The next phase of the project involves researching primary and secondary sources for evidence of the original appearances and spatial layouts of the cathedral and its urban setting, and evidence of political, social, and economic transactions with a direct bearing upon how the cathedral might have been experienced in the 13th century. Some of this evidence is visual: black and white photographs survive of the Porte Guillaume gatehouse before it was demolished by the Germans on their way out of Chartres in 1944. Other research taps into the archaeological record. For example, the 13th-century choir screen, or jubé, no longer survives, replaced in the 16th century by the screen that currently separates the ambulatory from the altar area. The screen separating the choir from the nave has vanished completely, conveying a sense of openness and easy access that never existed during the Middle Ages. Based on fragments that have been recovered, and comparisons with other 13th-century choir screens, it is possible to reconstruct plausibly the appearance of Chartres' 13th-century jubé.6 Finally, urban histories of Chartres and the surrounding region provide insight into the social practices and physical environments within the 13th-century town,7 including evidence of the economic and political tensions between the cathedral's chapter and the Count of Chartres, which affected how the cathedral was used, and the kinds of images included in its stained glass.8

{21c. Chartes panorama}

Fig. 2. 21st-century panorama of Chartres

It is one thing, however, to acquire an intellectual sense of what something looked like in the 13th century; it is another to attempt to recreate these appearances digitally, especially when one is trained as an art historian rather than as a graphic designer! Using Adobe Photoshop, some student-workers and I have tackled the steep curve of learning how to revise existing panoramas to match what might have appeared in the 13th century. Photoshop provides a variety of ways of layering both subtle and large-scale adjustments and applying both pre-set and imported textures over existing images. Fig. 2, for example, is the image file that represents the 21st-century panorama just outside the Porte Guillaume, scaled to one-tenth its actual size. To transform it, the 1944 photo of the gatehouse was resized and reoriented, and placed in approximately the position it occupied in the late Middle Ages. Then textures were layered on top of this gatehouse, to give it the proper colour and appearance (Fig. 3).

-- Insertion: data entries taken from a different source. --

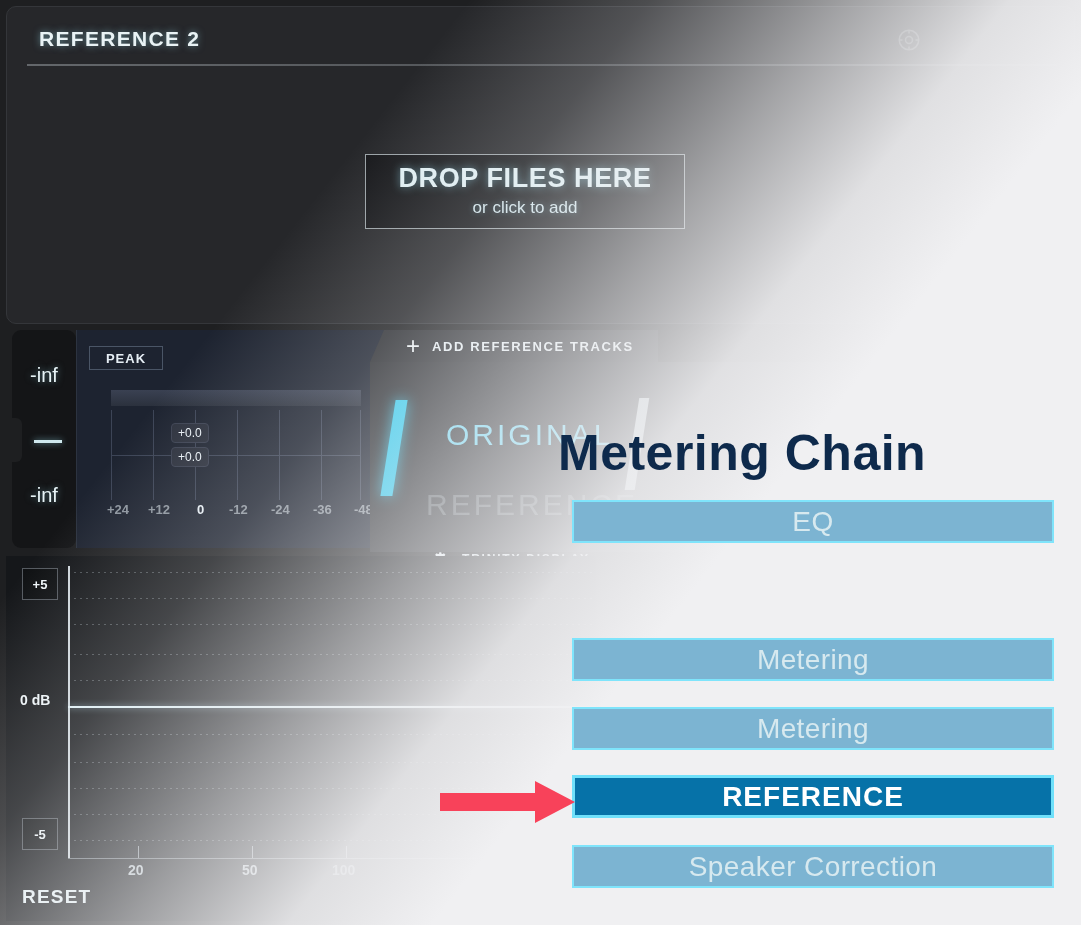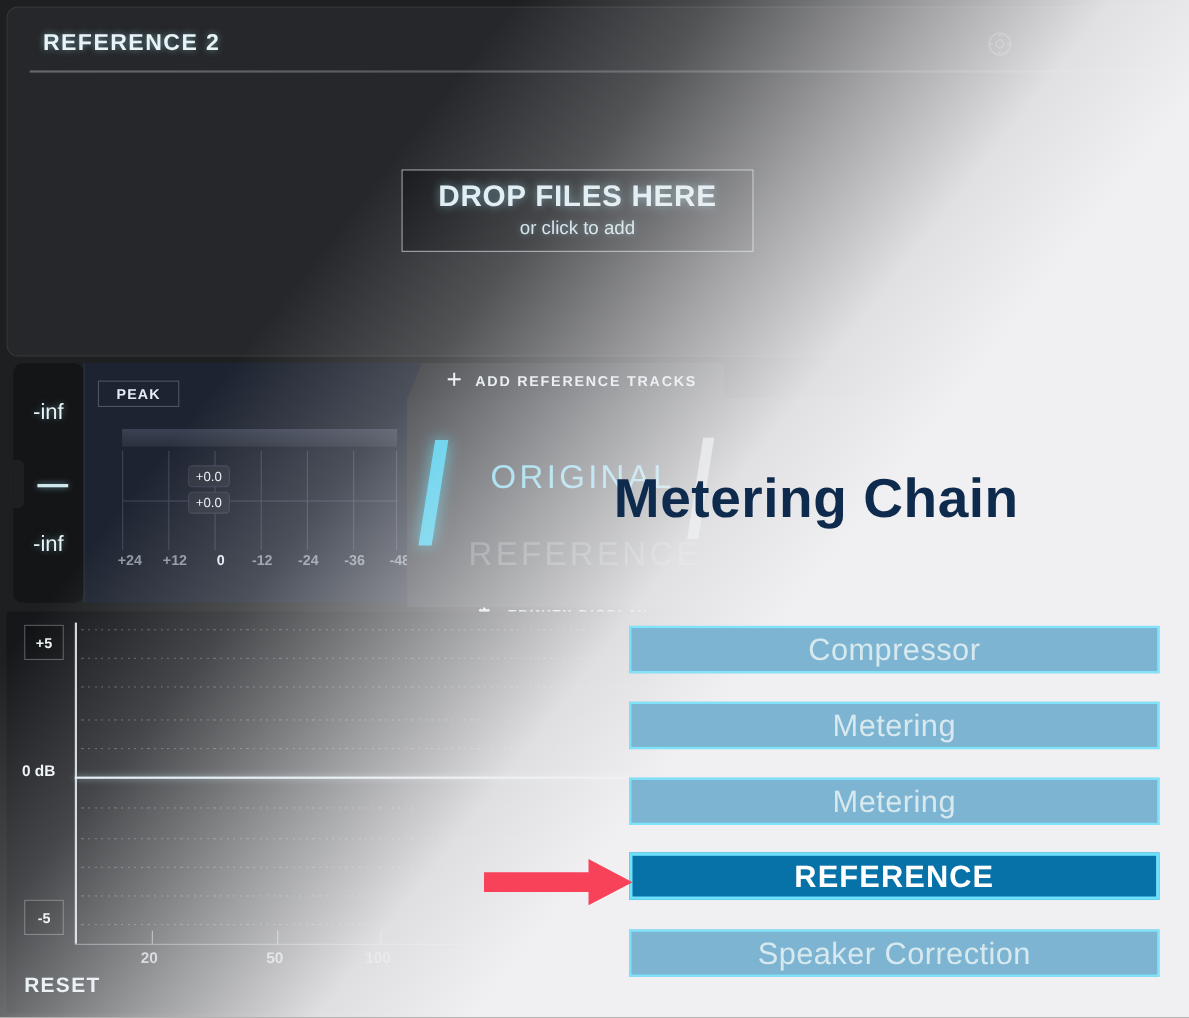--- a/index.html
+++ b/index.html
@@ -231,22 +231,22 @@
 
       <div class="eq-reset">RESET</div>
     </div>
 
     <div class="wash"></div>
   </div>
 
   <div class="chain">
     <div class="chain-title">Metering Chain</div>
 
-    <div class="chain-btn" style="top:145px">
-      <span class="t">Compressor</span>
+    <div class="chain-btn" style="top:76px">
+      <span class="t">EQ</span>
       </div>
     <div class="chain-btn" style="top:214px">
       <span class="t">Metering</span>
       </div>
     <div class="chain-btn" style="top:283px">
       <span class="t">Metering</span>
       </div>
     <div class="chain-btn active" style="top:351px">
       <span class="t">REFERENCE</span>
       </div>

{gatehouse with texture layers}

Fig. 3. Gatehouse with texture layers

Next, using existing sections of the medieval wall still partially standing elsewhere in Chartres, a new curtain wall with bastions was constructed. The process was laborious, because it required careful layering of textures at precise angles to match the viewer's perspective; the borrowing of certain elements, such as the hoarding, from other locations; and the creation of yet other elements, such as the crenelation on top of the bastion towers, from scratch (Fig. 4).

{created crenelation}

Fig. 4. Created elements: crenelation on top of the bastion towers

I also replaced the modern urban sprawl on the bank of the River Eure opposite the medieval town with flat farmland. A single half-timber building is added to evoke the isolated nature of architecture outside the medieval city walls. Finally, although they by no means appear as they will in the finished version, two soldiers, heraldic banners, and roofs from the long-destroyed castle of the Count of Chartres are placed as overlays on the panorama (Fig. 5).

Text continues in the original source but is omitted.